Augmenter la taille du texte
Diminuer la taille du texte
Partager
Théâtre

Les écrits de Mr Girardot de Nozeroy... Oyez, oyez !

"Les écrits de M. Girardot de Nozeroy", Théâtre Le Lucernaire, Paris

Christian Pageault présente en ce moment au Lucernaire (attention, plus que quelques dates), un spectacle bien surprenant basé sur les réflexions personnelles de Girardot de Nozeroy, né quelque 400 ans plus tôt. Un petit bijou, lu et interprété par un comédien remarquable.



© Isabelle Jobard.
© Isabelle Jobard.
Peu connu, même des spécialistes du XVIIe, Girardot de Nozeroy suscite une réelle curiosité. La modernité de ses écrits étonne, à tel point qu’on se demande comment ils ont pu rester jusqu’ici ignorés. Une découverte littéraire ? Une révolution philosophique ? Fort possible. En tout cas, Christian Pageault a entre les mains un inédit précieux d’un homme qui fait l’expérience de son corps à une époque où les philosophes considéraient celui-ci tout au plus comme une "machine automate" (rappelons-nous Descartes).

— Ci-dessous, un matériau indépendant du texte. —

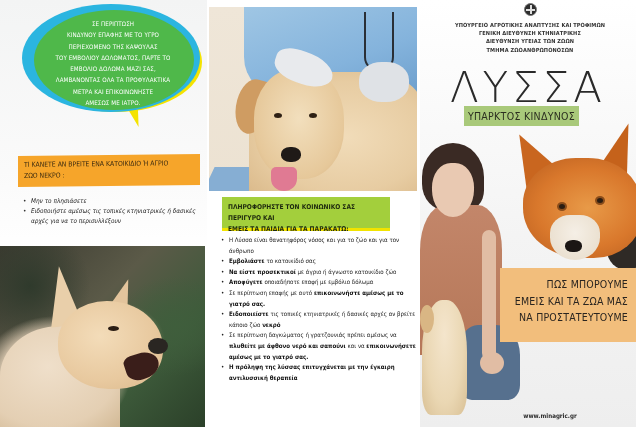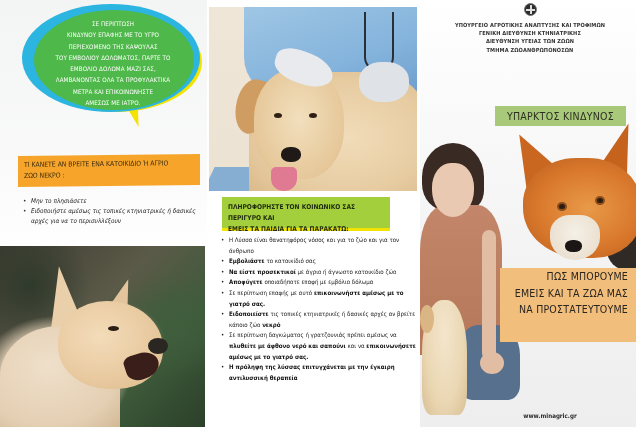--- a/index.html
+++ b/index.html
@@ -213,6 +213,7 @@
     <span>ΔΙΕΥΘΥΝΣΗ ΥΓΕΙΑΣ ΤΩΝ ΖΩΩΝ</span>
     <span>ΤΜΗΜΑ ΖΩΟΑΝΘΡΩΠΟΝΟΣΩΝ</span>
   </div>
+  <div class="title-lyssa">ΛΥΣΣΑ</div>
   <div class="subtitle">ΥΠΑΡΚΤΟΣ ΚΙΝΔΥΝΟΣ</div>
 
   <div class="girl-hair"></div>

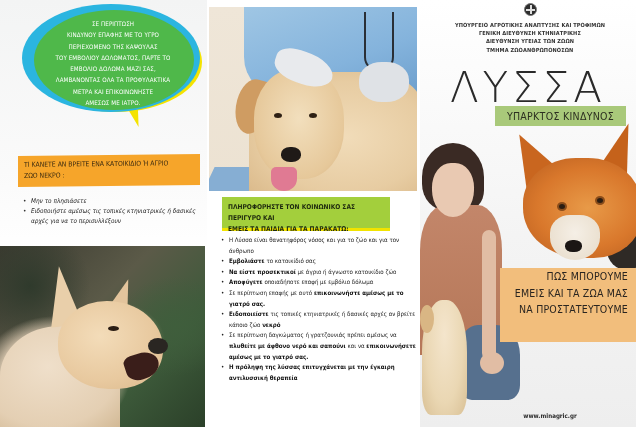--- a/index.html
+++ b/index.html
@@ -88,8 +88,8 @@
   .ministry span { display: block; font-size: 5.6px; line-height: 8.2px; color: #333; font-weight: bold; letter-spacing: 0.1px; }
   .title-lyssa { position: absolute; left: 0; top: 66px; width: 216px; text-align: center;
     font-family: "DejaVu Sans", sans-serif; font-size: 42px; font-weight: 300; color: #2a2a2a; letter-spacing: 4px; line-height: 44px; }
-  .subtitle { position: absolute; left: 44px; top: 106px; width: 131px; height: 20px; background: #a9c97a;
-    text-align: center; font-size: 10.5px; line-height: 20px; color: #2c2f20; letter-spacing: 0.3px; margin-left: 31px; }
+  .subtitle { position: absolute; left: 44px; top: 106px; width: 115px; height: 20px; background: #a9c97a;
+    text-align: center; font-size: 10.5px; line-height: 20px; color: #2c2f20; letter-spacing: 0.3px; }
 
   .girl-hair { position: absolute; left: 2px; top: 143px; width: 62px; height: 68px; background: #3a2a24; border-radius: 50% 50% 30% 40%; }
   .girl-face { position: absolute; left: 12px; top: 163px; width: 42px; height: 54px; background: #e9c9b2; border-radius: 45% 45% 50% 50%; }

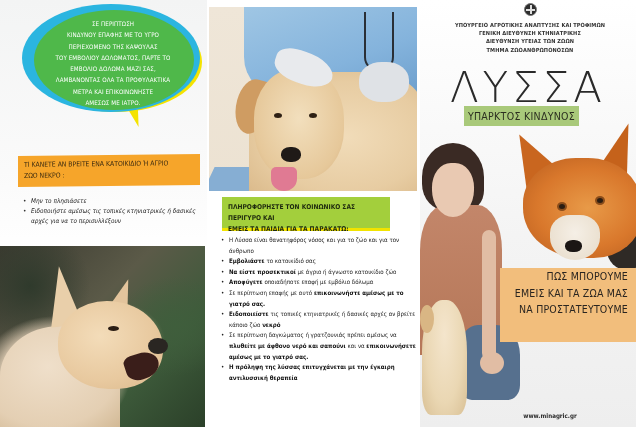--- a/index.html
+++ b/index.html
@@ -111,7 +111,7 @@
 
   .orange-box { position: absolute; left: 80px; top: 268px; width: 136px; height: 74px; background: #f2be7c; }
   .orange-box span { display: block; text-align: right; padding-right: 8px; font-size: 10.5px; line-height: 16.5px; color: #2a2520; letter-spacing: 0.2px; }
-  .orange-box .inner { }
+  .orange-box .inner { padding-top: 8px; }
   .website { position: absolute; left: 70px; top: 412px; width: 120px; text-align: center; font-size: 6.2px; font-weight: bold; color: #2a2a2a; }
 </style>
 </head>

Au-delà de la qualité théâtrale indéniable avec laquelle est interprété ce texte (la mise à nu d’un comédien qui dit ces mots comme une douce respiration), et intriguée par tant de mystère et de modernité, il m’a fallu fouiller un peu dans la vie de ce Girardot de Nozeroy. Je n’ai trouvé presque aucun écrit de l’auteur à la BNF*, à l’exception de quelques chroniques de la guerre de Dix Ans. En revanche, on y trouve une "critique" anonyme et assez virulente du personnage (également homme public, car conseiller au parlement de Dole). En voici un extrait (péniblement déchiffré et dans le texte !) :

© Isabelle Jobard.
© Isabelle Jobard.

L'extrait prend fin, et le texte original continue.